Monte di Facho

Abbiamo iniziato la nostra lenta ascesa al Monte Facho lungo il Camiño da Insua, un antico sentiero incastrato tra le rocce, mentre ridevamo e ricordavamo i momenti migliori e peggiori di questo viaggio.

Il Monte Facho è un luogo leggendario. Numerosi resti archeologici sono stati rinvenuti a Duio che indicano che Dugium, la grande città degli antichi abitanti celtici di queste terre, i Neri, potrebbe essere stata situata lì. E qui, sulla cima del Monte Facho, avevano il loro altare al sole: l’Ara Solis, dove celebravano i loro riti pagani di adorazione solare.
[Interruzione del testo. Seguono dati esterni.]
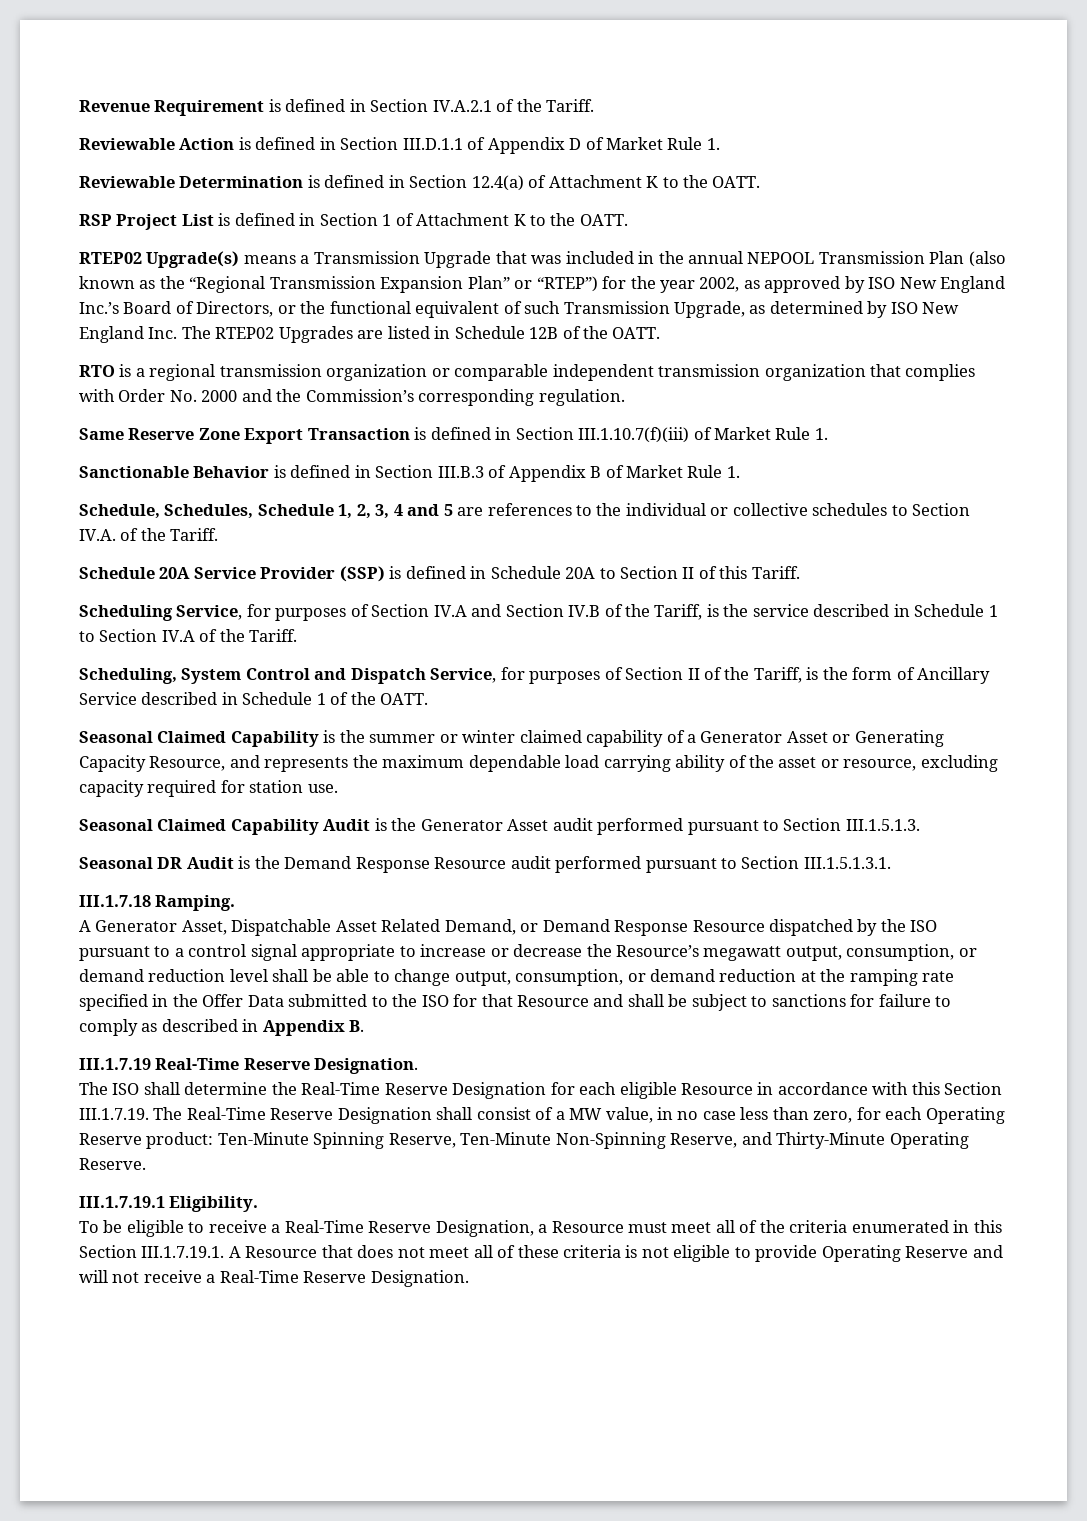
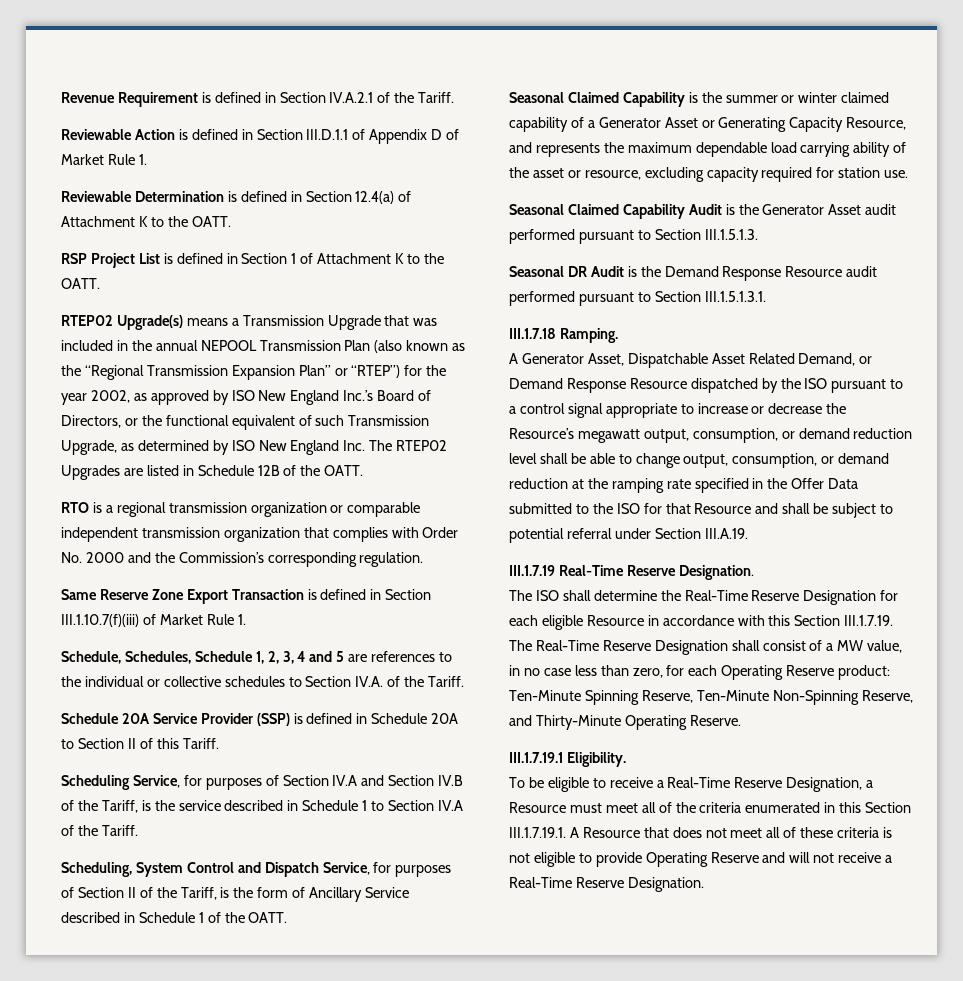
- Sanctionable Behavior is defined in Section III.B.3 of Appendix B of Market Rule 1.
- A Generator Asset, Dispatchable Asset Related Demand, or Demand Response Resource dispatched by the ISO pursuant to a control signal appropriate to increase or decrease the Resource’s megawatt output, consumption, or demand reduction level shall be able to change output, consumption, or demand reduction at the ramping rate specified in the Offer Data submitted to the ISO for that Resource and shall be subject to sanctions for failure to comply as described in Appendix B.
+ A Generator Asset, Dispatchable Asset Related Demand, or Demand Response Resource dispatched by the ISO pursuant to a control signal appropriate to increase or decrease the Resource’s megawatt output, consumption, or demand reduction level shall be able to change output, consumption, or demand reduction at the ramping rate specified in the Offer Data submitted to the ISO for that Resource and shall be subject to potential referral under Section III.A.19.

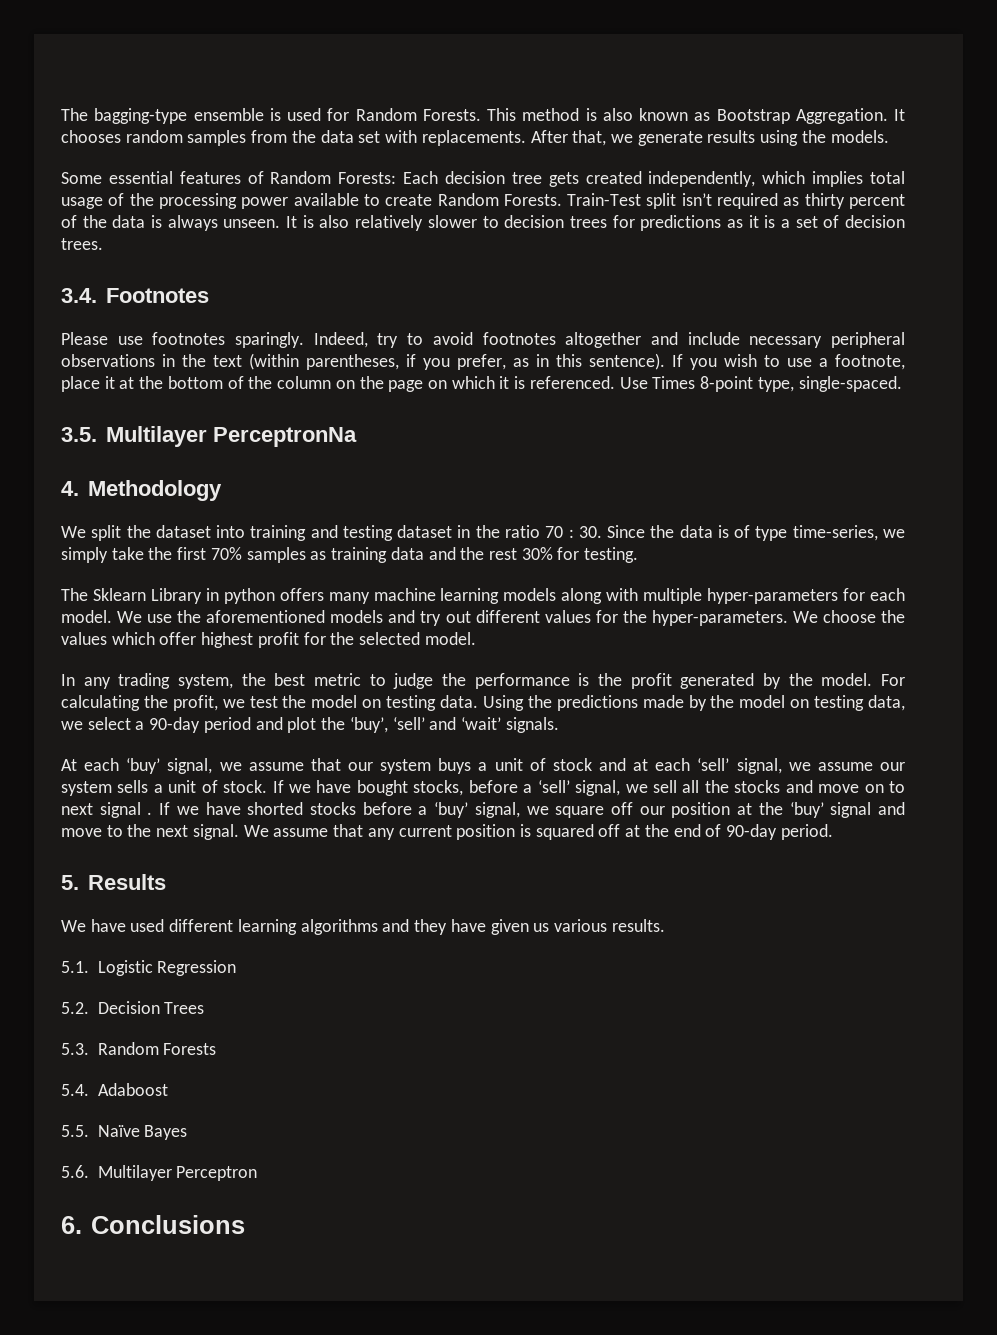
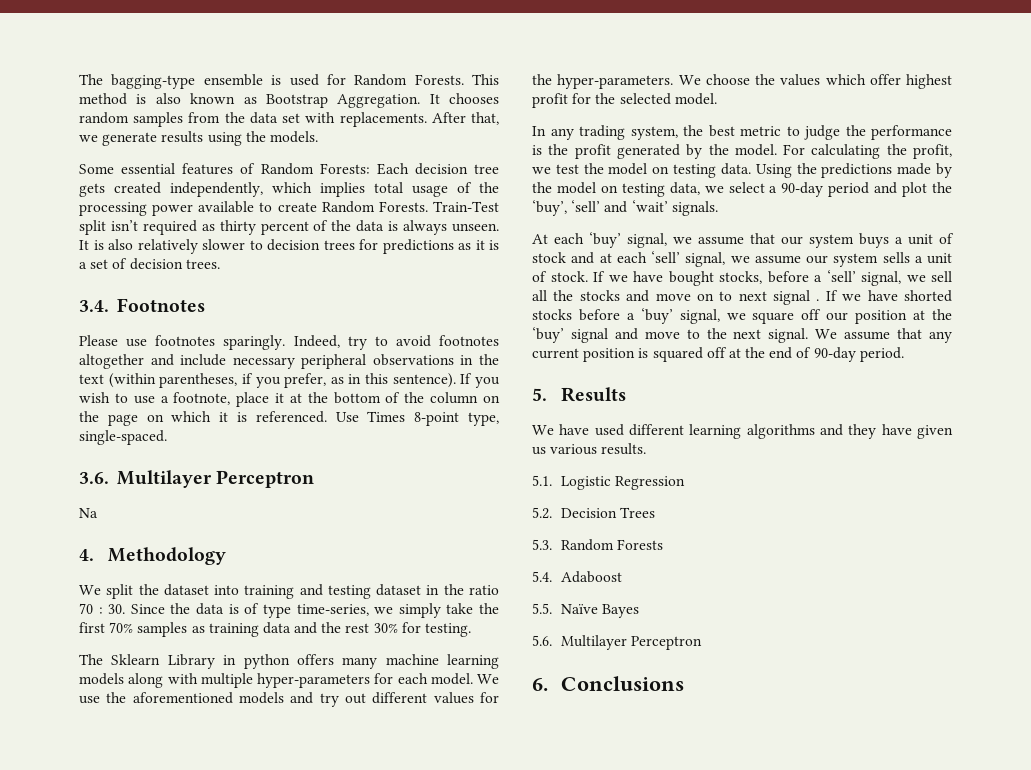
- 3.5. Multilayer PerceptronNa
+ 3.6. Multilayer Perceptron
+ Na

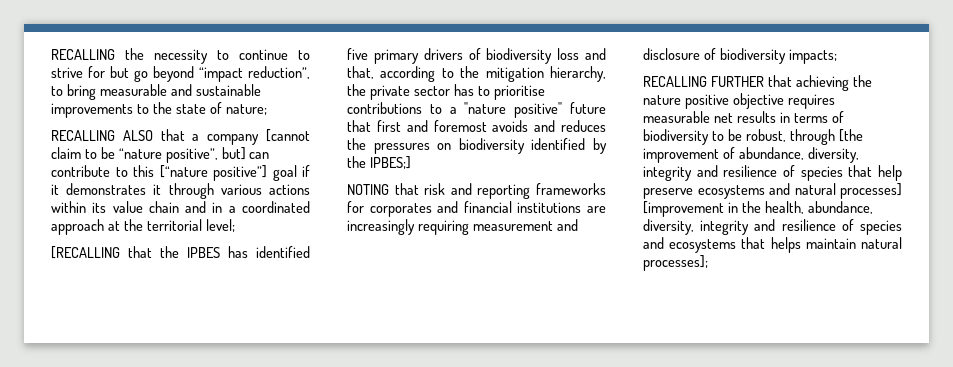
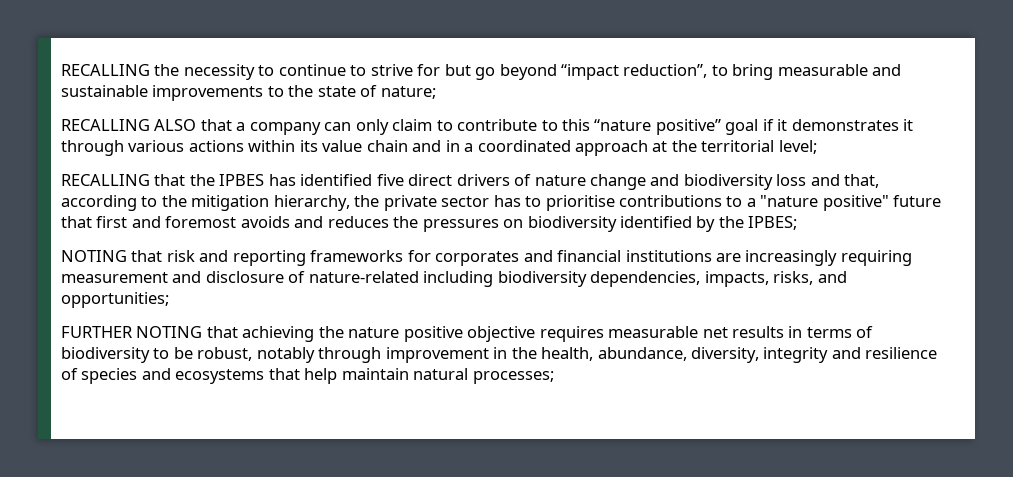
- RECALLING ALSO that a company [cannot claim to be “nature positive”, but] can contribute to this [“nature positive”] goal if it demonstrates it through various actions within its value chain and in a coordinated approach at the territorial level;
+ RECALLING ALSO that a company can only claim to contribute to this “nature positive” goal if it demonstrates it through various actions within its value chain and in a coordinated approach at the territorial level;
- [RECALLING that the IPBES has identified five primary drivers of biodiversity loss and that, according to the mitigation hierarchy, the private sector has to prioritise contributions to a "nature positive" future that first and foremost avoids and reduces the pressures on biodiversity identified by the IPBES;]
+ RECALLING that the IPBES has identified five direct drivers of nature change and biodiversity loss and that, according to the mitigation hierarchy, the private sector has to prioritise contributions to a "nature positive" future that first and foremost avoids and reduces the pressures on biodiversity identified by the IPBES;
- NOTING that risk and reporting frameworks for corporates and financial institutions are increasingly requiring measurement and disclosure of biodiversity impacts;
- RECALLING FURTHER that achieving the nature positive objective requires measurable net results in terms of biodiversity to be robust, through [the improvement of abundance, diversity, integrity and resilience of species that help preserve ecosystems and natural processes] [improvement in the health, abundance, diversity, integrity and resilience of species and ecosystems that helps maintain natural processes];
+ NOTING that risk and reporting frameworks for corporates and financial institutions are increasingly requiring measurement and disclosure of nature-related including biodiversity dependencies, impacts, risks, and opportunities;
+ FURTHER NOTING that achieving the nature positive objective requires measurable net results in terms of biodiversity to be robust, notably through improvement in the health, abundance, diversity, integrity and resilience of species and ecosystems that help maintain natural processes;

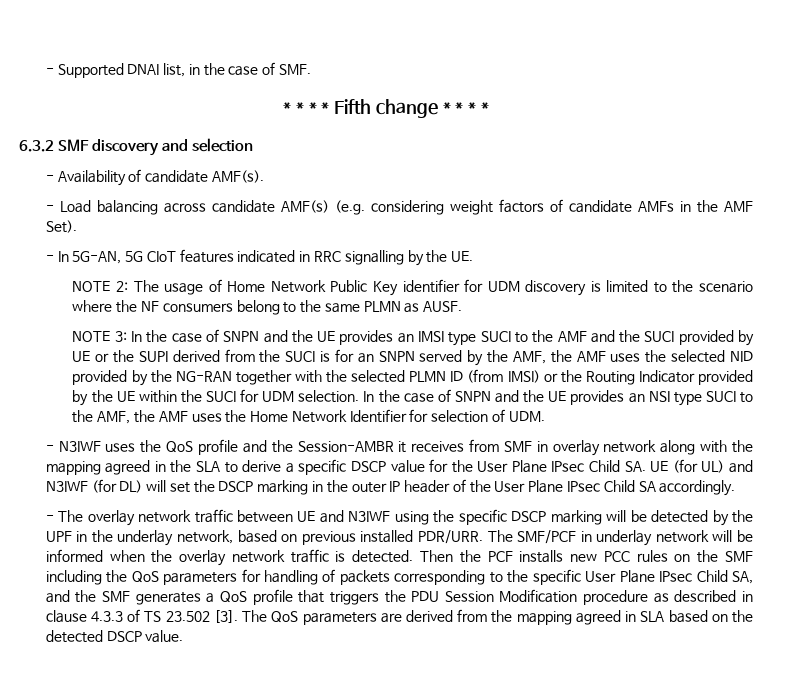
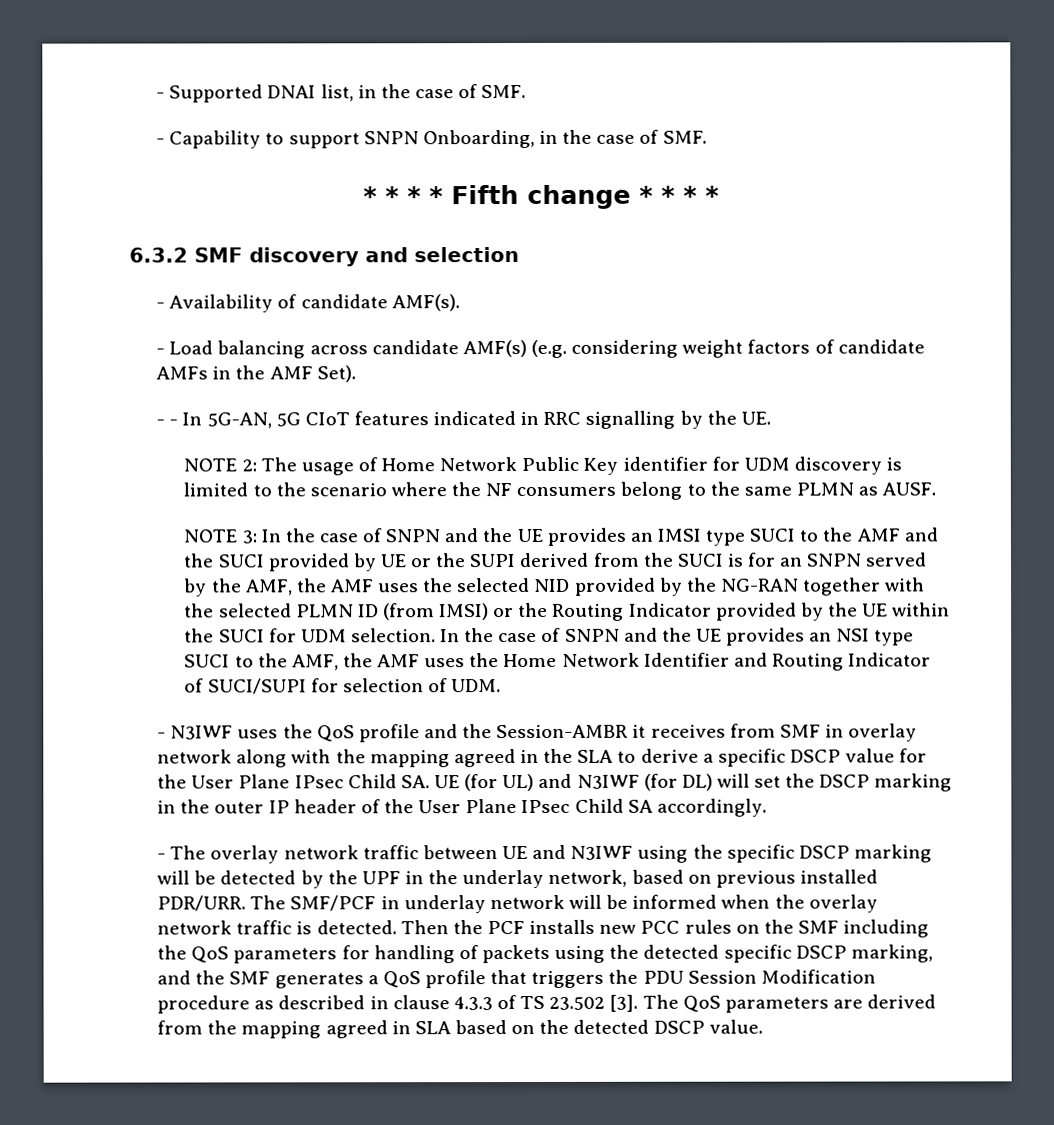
+ - Capability to support SNPN Onboarding, in the case of SMF.
- - In 5G-AN, 5G CIoT features indicated in RRC signalling by the UE.
+ - - In 5G-AN, 5G CIoT features indicated in RRC signalling by the UE.
- In the case of SNPN and the UE provides an NSI type SUCI to the AMF, the AMF uses the Home Network Identifier for selection of UDM.
+ In the case of SNPN and the UE provides an NSI type SUCI to the AMF, the AMF uses the Home Network Identifier and Routing Indicator of SUCI/SUPI for selection of UDM.
- Then the PCF installs new PCC rules on the SMF including the QoS parameters for handling of packets corresponding to the specific User Plane IPsec Child SA, and the SMF generates a QoS profile that triggers the PDU Session Modification procedure as described in clause 4.3.3 of TS 23.502 [3].
+ Then the PCF installs new PCC rules on the SMF including the QoS parameters for handling of packets using the detected specific DSCP marking, and the SMF generates a QoS profile that triggers the PDU Session Modification procedure as described in clause 4.3.3 of TS 23.502 [3].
La leggenda della città sommersa di Duio narra che fu inondata per punizione divina e sepolta per sempre. Come tutti i luoghi pagani, fu cristianizzata. In questo caso, fu San Guglielmo, un anacoreta, a costruirvi un eremo per vivere le sue giornate di preghiera in armonia con il Finisterrae. Nelle vicinanze, le coppie sterili si sdraiavano sulle Pedras Santas per ottenere la fertilità.

Il Monte Facho è stato anche, fin da tempi immemorabili, un sito chiave per la navigazione. Prima della costruzione del faro nel 1853, sulla sua cima venivano accesi dei falò per guidare le navi in ​​navigazione in queste acque difficili o per avvisare le città di incursioni nemiche su questa costa accendendo altri fachos. Sulla cima si trovano i resti di quella che potrebbe essere stata una torre antincendio, e molto vicino si trovano le Pedras Santas.

A poche centinaia di metri dalla costa, si vede la scogliera di O Centolo. Questa roccia alta 25 metri è ripetutamente battuta dalla forza del mare, formando un habitat perfetto per i numerosi cirripedi che vi si riproducono.

L’ultima ripida salita, ripida e rocciosa, è l’ultimo tratto di questo sentiero, quello che ci dice per l’ultima volta che se vuoi qualcosa, devi faticare per ottenerla.

Raggiunta la cima, la ricompensa è considerevole: la prima vista del Faro di Fisterra, che raggiungiamo attraverso un sentiero completamente diverso: O Camiño dos Faros. Tanti chilometri per arrivare qui e tanti paesaggi attraversati suscitano un misto di emozioni e sensazioni difficili da definire.

Scendiamo dal Monte do Facho lungo la strada tortuosa che ci conduce al faro. Dopo la fatica dell’intero cammino, raggiungere il Faro di Fisterra è una gioia pura per un trasno.